Market Outlook.Global sentiment turned cautious after President Trump warned trading partners against reneging on negotiated trade deals, signalling the possibility of new licence fees following the US Supreme Court’s rejection of his emergency tariff authority. The threat of alternative tariff measures under different trade laws has heightened policy uncertainty and unsettled global markets. Against this backdrop, investors are likely to remain cautious in the near term, with regional markets susceptible to shifting US trade policies. For Malaysia, the FBM KLCI is expected to trade range-bound, with investors likely to focus on assessing upcoming corporate earnings, while persistent external uncertainties may cap near-term upside.
Sector focus.We favour the consumer sector, supported by ringgit strength that should ease imported cost pressures alongside a tourism rebound under Visit Malaysia 2026 that is expected to lift domestic spending. Meanwhile, banking and REITs remain attractive given their stable earnings visibility and attractive dividend yields.
FBMKLCI Technical Outlook
Technical Commentary: The FBM KLCI closed higher on Monday, remaining above all major moving averages. Momentum remains mixed, with the MACD line trading below the signal line and the RSI above 50. Resistance is located at 1,775, while support is envisaged around 1,720.
Company News (source: various)
United Plantations Bhd posted its highest profit in 120 years, with FY2025 net profit rising 15% YoY to RM830 million on record CPO yields and higher prices. The group declared a total dividend of RM0.81 per share this quarter, including a 30 sen special dividend.
Sunway Construction Group Bhd reported FY2025 net profit surging 93.6% to RM361.8 million as revenue recorded RM5.34 billion, driven by advanced technology facility projects.
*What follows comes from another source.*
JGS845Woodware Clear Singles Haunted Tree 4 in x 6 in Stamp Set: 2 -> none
Total dividend reached a record 50.5 sen per share this year.
Petronas Chemicals Group Bhd posted a 4QFY2025 net loss of RM754 million, marking its fourth straight quarterly loss, and warned of a challenging 2026 outlook amid weak product prices and forex losses.
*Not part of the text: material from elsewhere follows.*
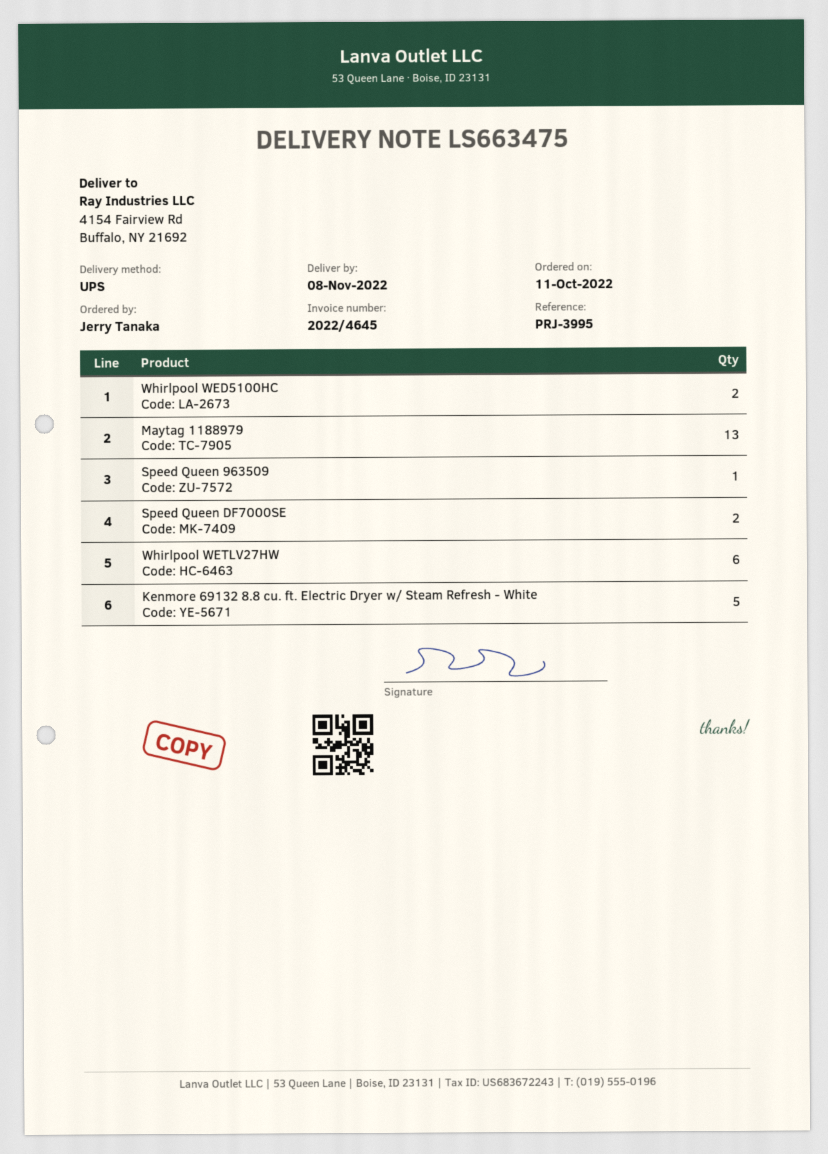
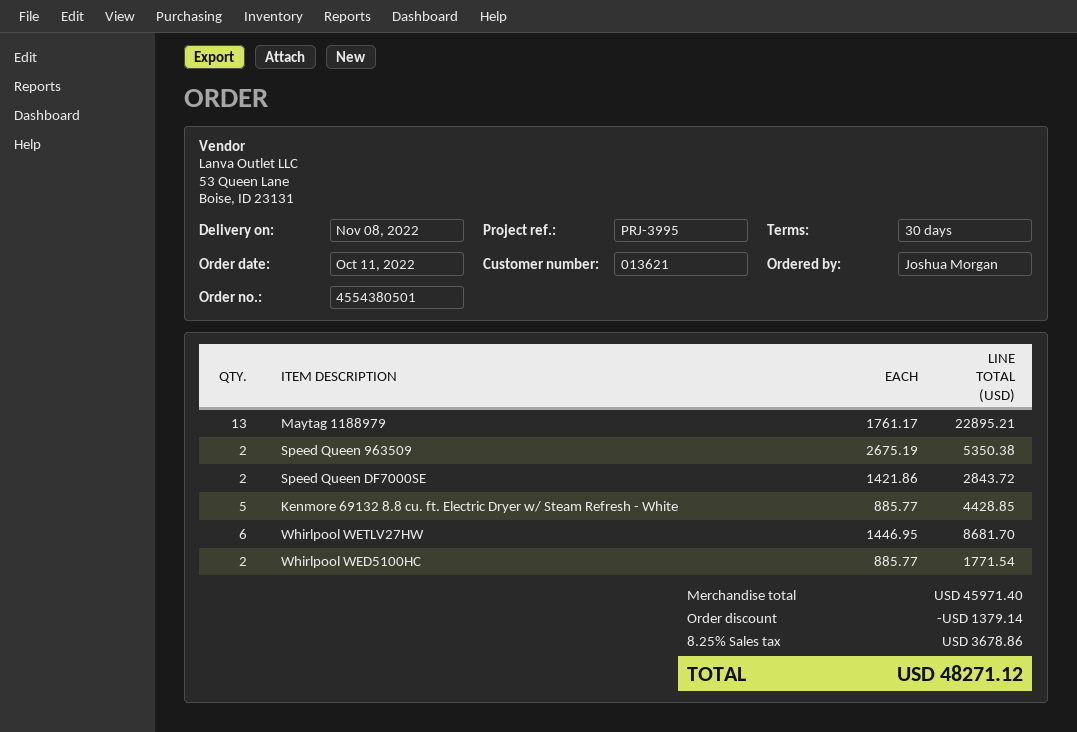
ordered by: Jerry Tanaka -> Joshua Morgan
Speed Queen 963509: 1 -> 2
TSR Capital Bhd secured a RM99 million KL–Karak Highway widening contract, with works set to begin in 2Q2026.
Gadang Holdings Bhd won a RM95.1 million highway widening job, scheduled for completion in 2H2027.
Pharmaniaga Bhd saw 4Q profit more than triple to RM7.7 million on lower costs, marking its eighth straight profitable quarter, though FY2025 earnings fell sharply due to a prior-year penalty waiver.
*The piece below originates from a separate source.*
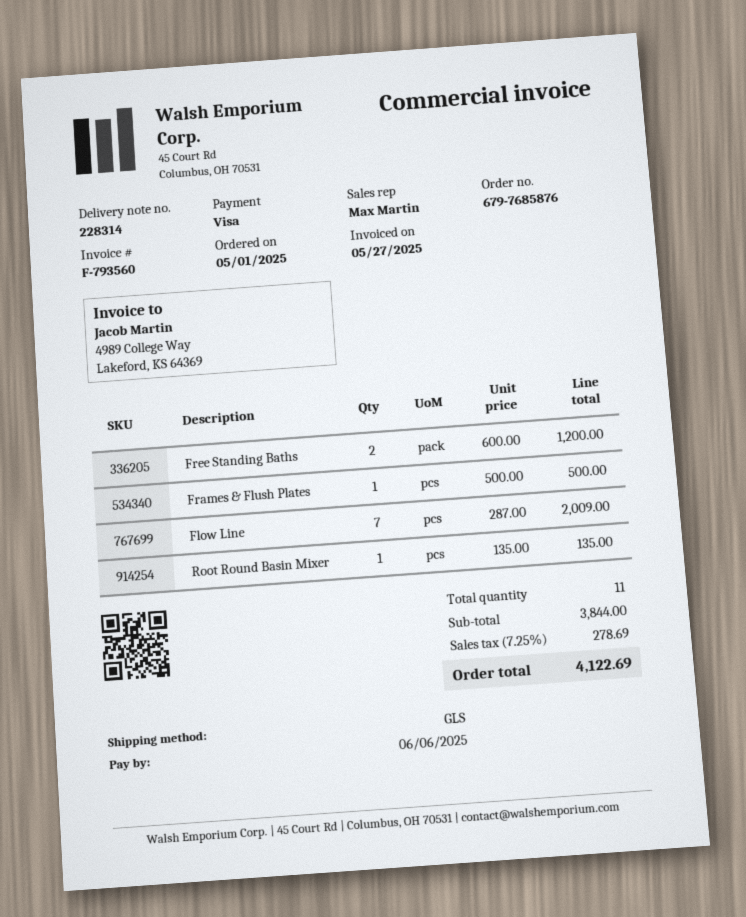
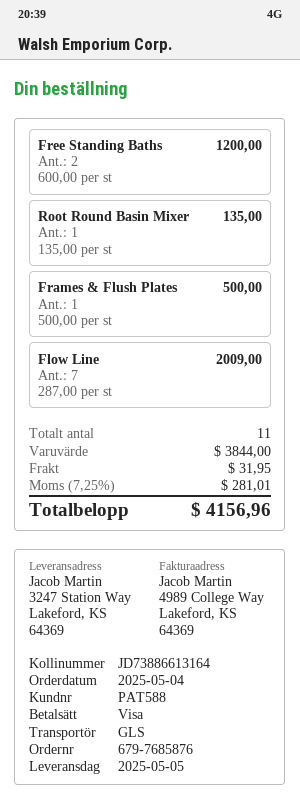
order date: 2025-05-01 -> 2025-05-04
shipping: none -> 31.95
tax: 7.25% = 278.69 -> 7.25% = 281.01
total: 4122.69 -> 4156.96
Kossan Rubber Industries Bhd reported 4Q net profit jumping 69% YoY to RM46.7 million, supported by improved production efficiency despite weaker revenue.
Sports Toto Bhd posted a 9.2% drop in 2QFY2026 net profit due to losses at its UK luxury car unit but declared a higher interim dividend of three sen per share.
Malaysia Smelting Corporation Bhd recorded a 32% rise in 4Q net profit to RM39.9 million, supported by higher tin prices amid global supply concerns.
Pos Malaysia Bhd reported a 4Q net loss of RM77.1 million, with full-year losses widening due to higher finance costs and structural declines in traditional mail.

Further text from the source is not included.